Epicenter has them all shook up

There's an oh-my-gawd new building in Fremont, the Seattle neighborhood that styles itself "the center of the universe." They've dubbed the five-story structure at North 34th and Fremont Avenue North "the Epi," short for "Epicenter Building."

The Epi rose out of the void left when the Red Door Tavern was moved a block away. Above the first floor, the Epi has 128 apartments — no condos. Ground floor is all retail.

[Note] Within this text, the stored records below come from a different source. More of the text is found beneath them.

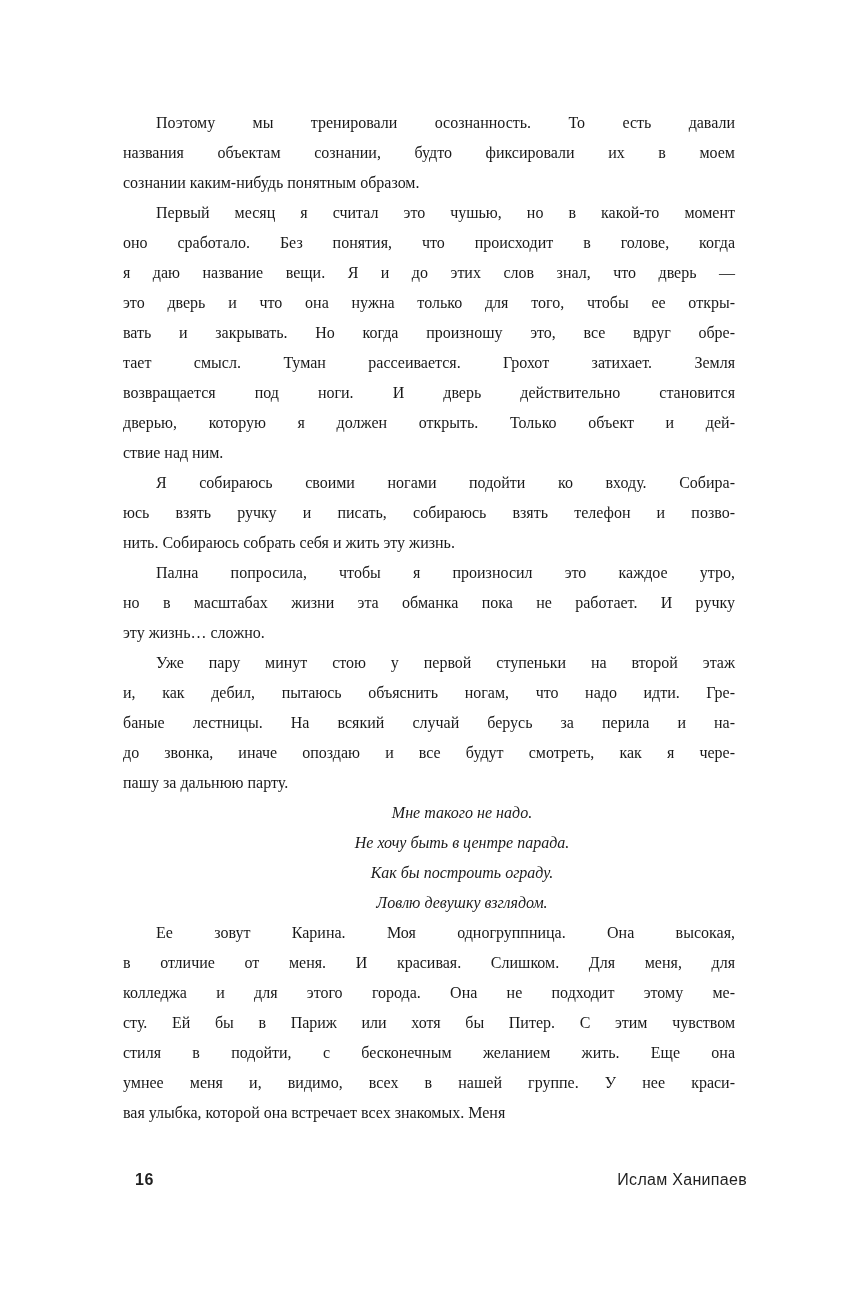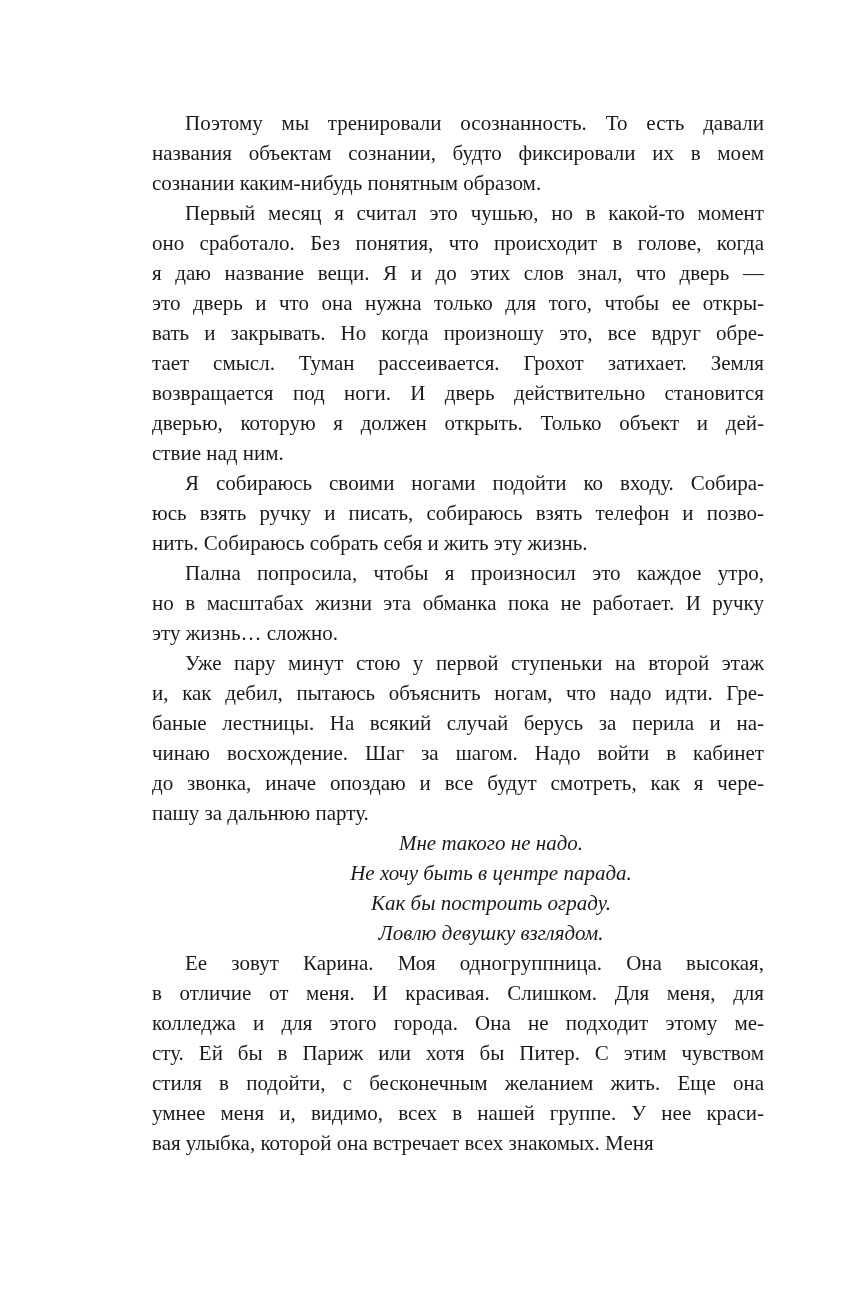"Поэтому мы тренировали осознанность. То" .text-area { font-size: 21px -> 16px; left: 152px -> 123px }
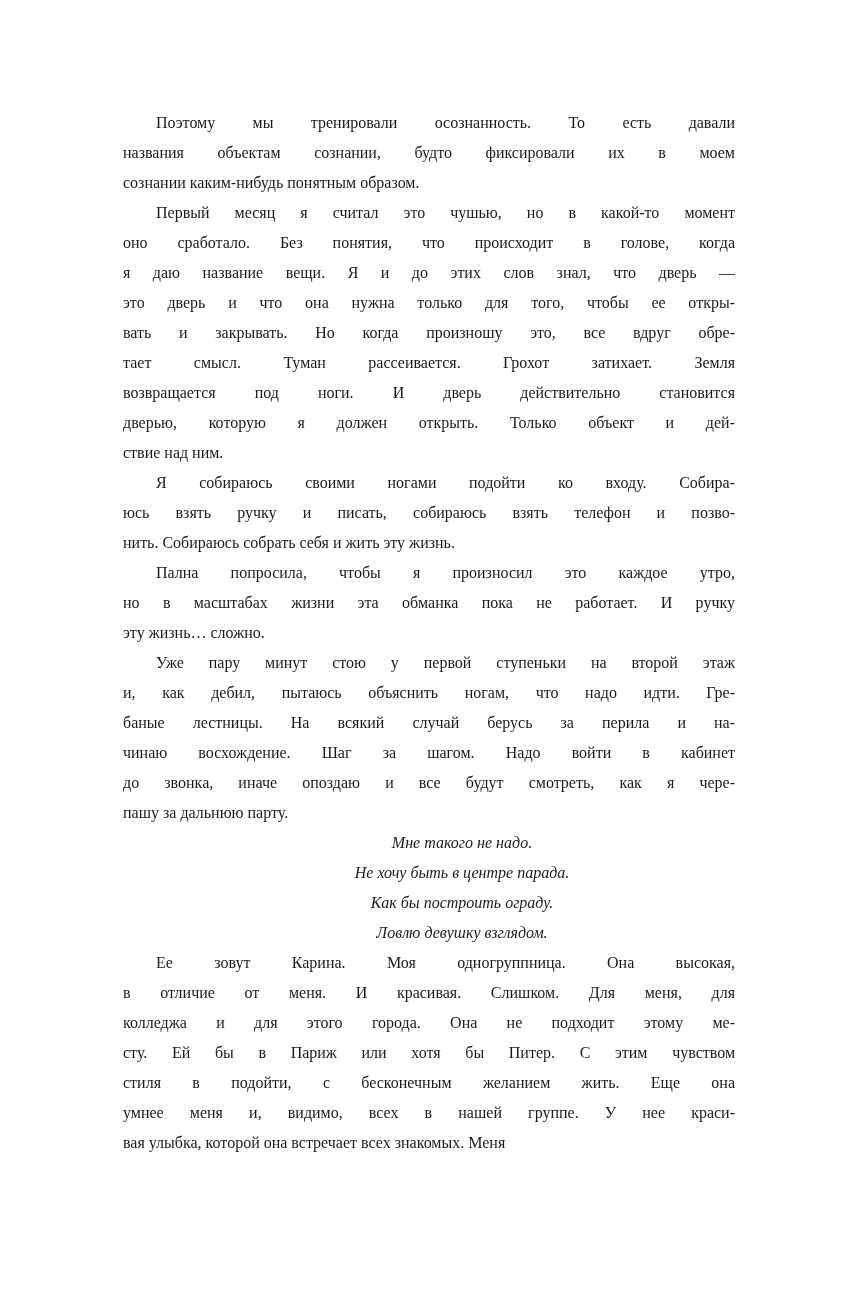"чинаю восхождение. Шаг за шагом." div.line { html: <div>чинаю восхождение. Шаг за шагом. Надо войти в кабинет</div> -> none }
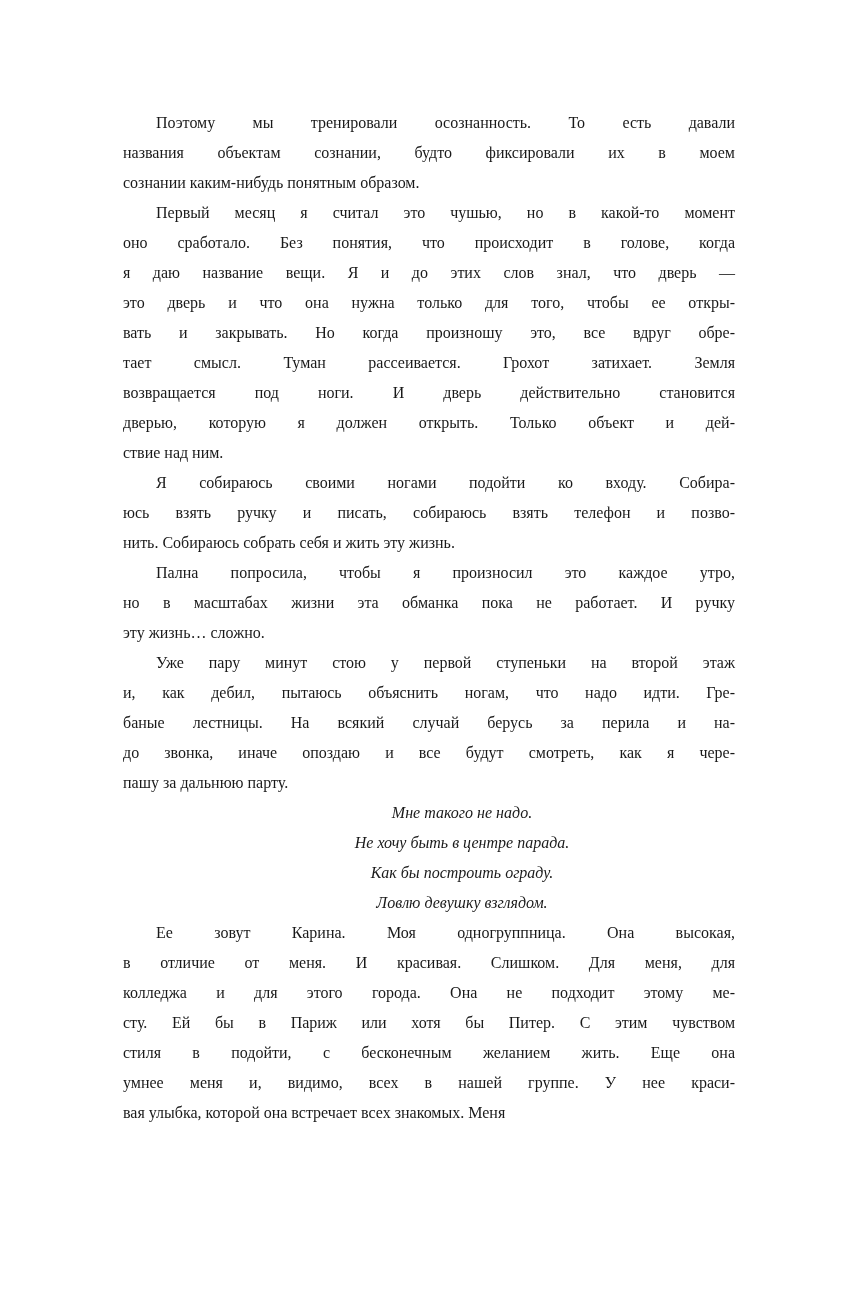"16" div.footer { html: none -> <div> <span>16</span> <span>Ислам Ханипаев</span> </div> }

But what has passers-by riveted is the colossal steel sculpture that clings to Epi's 65-foot corner tower — 21 gigantic metal fronds, toothy tentacles and amorphous amalgams. It's the work of Fremonster Mark Stevens. He named the artwork for his wife, Mon Sruang, which translates from Thai to "jewelry of heaven."

Developer Suzie Burke (aka "the land goddess of Fremont") reports Stevens took over after the architect, Bumgardner, first tried a San Francisco artist.

"He just didn't understand Fremont," says Burke. "So it was back to the drawing board." A committee then picked Stevens' work.

Some Fremonsters are wild about the "Jewelry of Heaven;" others are just wild.

Fremont artist Tommer Peterson fumes: "Local residents are gagging in the streets. For sale signs are going up by the thousands. Offices across the street quickly empty as employees quit their lucrative high-tech jobs and go to work at bowling alleys in White Center rather than face this visual assault. The Space Needle is hanging its head in shame."

Peterson apparently thinks the epicenter is off center.

Three questions: Who was that couple spotted in the Pike Place Market, trying on glasses at Market Optical last week? Was it really Gov. Gary Locke and first lady Mona Lee Locke? And why are they both in the market for new glasses?

One savvy observer says that five will get you 10 it's because they're getting ready to hit the campaign trail in June.

Tim the Knife: Councilwoman Jan Drago represented the Seattle City Council at a Pioneer Square news conference last week, while Deputy Mayor Tim Ceis (aka "the shark") represented the mayor's office.

Afterward they went shopping; Drago to Hozhoni, a shop featuring Native American art and jewelry, Ceis to Agate to buy a gift for his mother-in-law, a geologist. The gift: a fossilized shark's tooth.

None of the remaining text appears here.